ENTRIES PROVIDED:
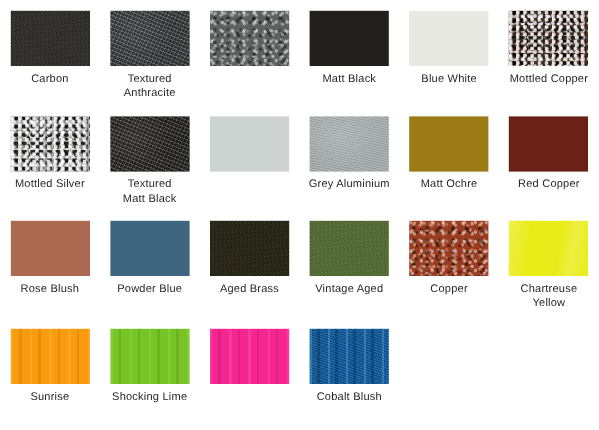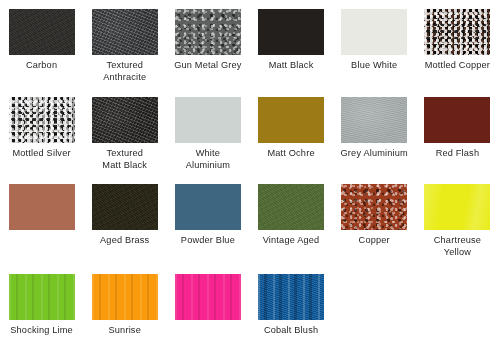--- a/index.html
+++ b/index.html
@@ -143,21 +143,20 @@
         <div class="swatch-chip tex-coarse" style="background: rgb(62, 65, 67);">
           <div class="grain"></div>
         </div>
         <div class="swatch-label">Textured
 Anthracite</div>
       </div>
       <div class="swatch-cell">
         <div class="swatch-chip tex-mottle" style="background: rgb(93, 96, 95);">
           <div class="grain"></div>
         </div>
-        <div class="swatch-label">Gun Metal Grey</div>
       </div>
       <div class="swatch-cell">
         <div class="swatch-chip tex-none" style="background: rgb(35, 31, 29);"></div>
         <div class="swatch-label">Matt Black</div>
       </div>
       <div class="swatch-cell">
         <div class="swatch-chip tex-none" style="background: rgb(232, 233, 227);"></div>
         <div class="swatch-label">Blue White</div>
       </div>
       <div class="swatch-cell">
@@ -174,80 +173,79 @@
       </div>
       <div class="swatch-cell">
         <div class="swatch-chip tex-coarse" style="background: rgb(42, 40, 38);">
           <div class="grain"></div>
         </div>
         <div class="swatch-label">Textured
 Matt Black</div>
       </div>
       <div class="swatch-cell">
         <div class="swatch-chip tex-none" style="background: rgb(204, 211, 209);"></div>
-        <div class="swatch-label">White
-Aluminium</div>
+      </div>
+      <div class="swatch-cell">
+        <div class="swatch-chip tex-metallic" style="background: rgb(166, 173, 172);">
+          <div class="grain"></div>
+        </div>
+        <div class="swatch-label">Grey Aluminium</div>
       </div>
       <div class="swatch-cell">
         <div class="swatch-chip tex-none" style="background: rgb(156, 122, 22);"></div>
         <div class="swatch-label">Matt Ochre</div>
       </div>
       <div class="swatch-cell">
-        <div class="swatch-chip tex-metallic" style="background: rgb(166, 173, 172);">
-          <div class="grain"></div>
-        </div>
-        <div class="swatch-label">Grey Aluminium</div>
-      </div>
-      <div class="swatch-cell">
         <div class="swatch-chip tex-none" style="background: rgb(106, 34, 24);"></div>
-        <div class="swatch-label">Red Flash</div>
+        <div class="swatch-label">Red Copper</div>
       </div>
       <div class="swatch-cell">
         <div class="swatch-chip tex-none" style="background: rgb(173, 106, 82);"></div>
-      </div>
-      <div class="swatch-cell">
-        <div class="swatch-chip tex-fine" style="background: rgb(35, 32, 15);">
-          <div class="grain"></div>
-        </div>
-        <div class="swatch-label">Aged Brass</div>
+        <div class="swatch-label">Rose Blush</div>
       </div>
       <div class="swatch-cell">
         <div class="swatch-chip tex-none" style="background: rgb(63, 102, 128);"></div>
         <div class="swatch-label">Powder Blue</div>
       </div>
       <div class="swatch-cell">
+        <div class="swatch-chip tex-fine" style="background: rgb(35, 32, 15);">
+          <div class="grain"></div>
+        </div>
+        <div class="swatch-label">Aged Brass</div>
+      </div>
+      <div class="swatch-cell">
         <div class="swatch-chip tex-fine" style="background: rgb(79, 106, 48);">
           <div class="grain"></div>
         </div>
         <div class="swatch-label">Vintage Aged</div>
       </div>
       <div class="swatch-cell">
         <div class="swatch-chip tex-mottle" style="background: rgb(156, 60, 30);">
           <div class="grain"></div>
         </div>
         <div class="swatch-label">Copper</div>
       </div>
       <div class="swatch-cell">
         <div class="swatch-chip tex-gloss" style="background: rgb(233, 236, 24);">
           <div class="grain"></div>
         </div>
         <div class="swatch-label">Chartreuse
 Yellow</div>
       </div>
       <div class="swatch-cell">
+        <div class="swatch-chip tex-streak" style="background: rgb(249, 155, 12);">
+          <div class="grain"></div>
+        </div>
+        <div class="swatch-label">Sunrise</div>
+      </div>
+      <div class="swatch-cell">
         <div class="swatch-chip tex-streak" style="background: rgb(119, 196, 37);">
           <div class="grain"></div>
         </div>
         <div class="swatch-label">Shocking Lime</div>
-      </div>
-      <div class="swatch-cell">
-        <div class="swatch-chip tex-streak" style="background: rgb(249, 155, 12);">
-          <div class="grain"></div>
-        </div>
-        <div class="swatch-label">Sunrise</div>
       </div>
       <div class="swatch-cell">
         <div class="swatch-chip tex-streak" style="background: rgb(246, 37, 143);">
           <div class="grain"></div>
         </div>
       </div>
       <div class="swatch-cell">
         <div class="swatch-chip tex-streak-grain" style="background: rgb(12, 90, 158);">
           <div class="grain"></div>
         </div>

EXERCISE AIM: Filter the lines above, keeping each one that contains the string "none".

SOLUTION FOR THIS EXERCISE:
         <div class="swatch-chip tex-none" style="background: rgb(35, 31, 29);"></div>
         <div class="swatch-chip tex-none" style="background: rgb(232, 233, 227);"></div>
         <div class="swatch-chip tex-none" style="background: rgb(204, 211, 209);"></div>
         <div class="swatch-chip tex-none" style="background: rgb(156, 122, 22);"></div>
         <div class="swatch-chip tex-none" style="background: rgb(106, 34, 24);"></div>
         <div class="swatch-chip tex-none" style="background: rgb(173, 106, 82);"></div>
         <div class="swatch-chip tex-none" style="background: rgb(63, 102, 128);"></div>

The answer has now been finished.